■ PROBLEM ■
From the first line to the last, write out the records exactly.

(Web interface edit records)
···

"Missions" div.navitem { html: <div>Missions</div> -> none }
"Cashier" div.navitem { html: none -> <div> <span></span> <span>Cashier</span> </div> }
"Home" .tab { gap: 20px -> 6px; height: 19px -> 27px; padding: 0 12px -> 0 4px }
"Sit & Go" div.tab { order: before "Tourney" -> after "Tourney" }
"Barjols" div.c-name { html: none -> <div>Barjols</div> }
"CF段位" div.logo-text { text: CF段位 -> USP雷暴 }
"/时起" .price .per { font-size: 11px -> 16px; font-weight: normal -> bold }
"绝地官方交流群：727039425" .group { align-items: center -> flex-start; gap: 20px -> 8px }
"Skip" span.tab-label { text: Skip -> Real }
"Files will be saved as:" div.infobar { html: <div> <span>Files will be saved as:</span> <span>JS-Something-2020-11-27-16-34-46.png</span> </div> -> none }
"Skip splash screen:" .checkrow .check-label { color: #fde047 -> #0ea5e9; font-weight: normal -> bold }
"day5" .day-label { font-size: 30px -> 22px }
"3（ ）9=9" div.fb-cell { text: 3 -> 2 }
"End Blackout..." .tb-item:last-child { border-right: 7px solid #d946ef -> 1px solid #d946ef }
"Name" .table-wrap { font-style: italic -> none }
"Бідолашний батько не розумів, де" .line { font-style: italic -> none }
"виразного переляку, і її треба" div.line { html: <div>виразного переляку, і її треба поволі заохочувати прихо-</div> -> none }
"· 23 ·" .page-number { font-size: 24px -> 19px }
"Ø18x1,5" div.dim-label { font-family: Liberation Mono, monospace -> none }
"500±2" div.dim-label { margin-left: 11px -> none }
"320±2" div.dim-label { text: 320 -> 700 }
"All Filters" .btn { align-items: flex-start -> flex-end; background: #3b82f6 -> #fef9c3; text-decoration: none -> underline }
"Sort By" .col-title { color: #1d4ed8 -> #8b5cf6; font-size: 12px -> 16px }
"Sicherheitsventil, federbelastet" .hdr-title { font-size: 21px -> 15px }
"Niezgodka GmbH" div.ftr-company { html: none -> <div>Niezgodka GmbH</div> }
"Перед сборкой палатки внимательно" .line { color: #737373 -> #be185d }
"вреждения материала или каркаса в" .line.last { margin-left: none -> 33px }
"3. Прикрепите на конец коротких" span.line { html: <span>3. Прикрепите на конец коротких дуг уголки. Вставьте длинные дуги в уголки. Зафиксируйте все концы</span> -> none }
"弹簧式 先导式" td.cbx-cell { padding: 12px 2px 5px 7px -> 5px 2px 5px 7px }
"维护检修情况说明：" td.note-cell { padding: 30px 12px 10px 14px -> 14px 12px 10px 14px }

···

■ WRITTEN SOLUTION ■
"Missions" div.navitem { html: <div>Missions</div> -> none }
"Cashier" div.navitem { html: none -> <div> <span></span> <span>Cashier</span> </div> }
"Home" .tab { gap: 20px -> 6px; height: 19px -> 27px; padding: 0 12px -> 0 4px }
"Sit & Go" div.tab { order: before "Tourney" -> after "Tourney" }
"Barjols" div.c-name { html: none -> <div>Barjols</div> }
"CF段位" div.logo-text { text: CF段位 -> USP雷暴 }
"/时起" .price .per { font-size: 11px -> 16px; font-weight: normal -> bold }
"绝地官方交流群：727039425" .group { align-items: center -> flex-start; gap: 20px -> 8px }
"Skip" span.tab-label { text: Skip -> Real }
"Files will be saved as:" div.infobar { html: <div> <span>Files will be saved as:</span> <span>JS-Something-2020-11-27-16-34-46.png</span> </div> -> none }
"Skip splash screen:" .checkrow .check-label { color: #fde047 -> #0ea5e9; font-weight: normal -> bold }
"day5" .day-label { font-size: 30px -> 22px }
"3（ ）9=9" div.fb-cell { text: 3 -> 2 }
"End Blackout..." .tb-item:last-child { border-right: 7px solid #d946ef -> 1px solid #d946ef }
"Name" .table-wrap { font-style: italic -> none }
"Бідолашний батько не розумів, де" .line { font-style: italic -> none }
"виразного переляку, і її треба" div.line { html: <div>виразного переляку, і її треба поволі заохочувати прихо-</div> -> none }
"· 23 ·" .page-number { font-size: 24px -> 19px }
"Ø18x1,5" div.dim-label { font-family: Liberation Mono, monospace -> none }
"500±2" div.dim-label { margin-left: 11px -> none }
"320±2" div.dim-label { text: 320 -> 700 }
"All Filters" .btn { align-items: flex-start -> flex-end; background: #3b82f6 -> #fef9c3; text-decoration: none -> underline }
"Sort By" .col-title { color: #1d4ed8 -> #8b5cf6; font-size: 12px -> 16px }
"Sicherheitsventil, federbelastet" .hdr-title { font-size: 21px -> 15px }
"Niezgodka GmbH" div.ftr-company { html: none -> <div>Niezgodka GmbH</div> }
"Перед сборкой палатки внимательно" .line { color: #737373 -> #be185d }
"вреждения материала или каркаса в" .line.last { margin-left: none -> 33px }
"3. Прикрепите на конец коротких" span.line { html: <span>3. Прикрепите на конец коротких дуг уголки. Вставьте длинные дуги в уголки. Зафиксируйте все концы</span> -> none }
"弹簧式 先导式" td.cbx-cell { padding: 12px 2px 5px 7px -> 5px 2px 5px 7px }
"维护检修情况说明：" td.note-cell { padding: 30px 12px 10px 14px -> 14px 12px 10px 14px }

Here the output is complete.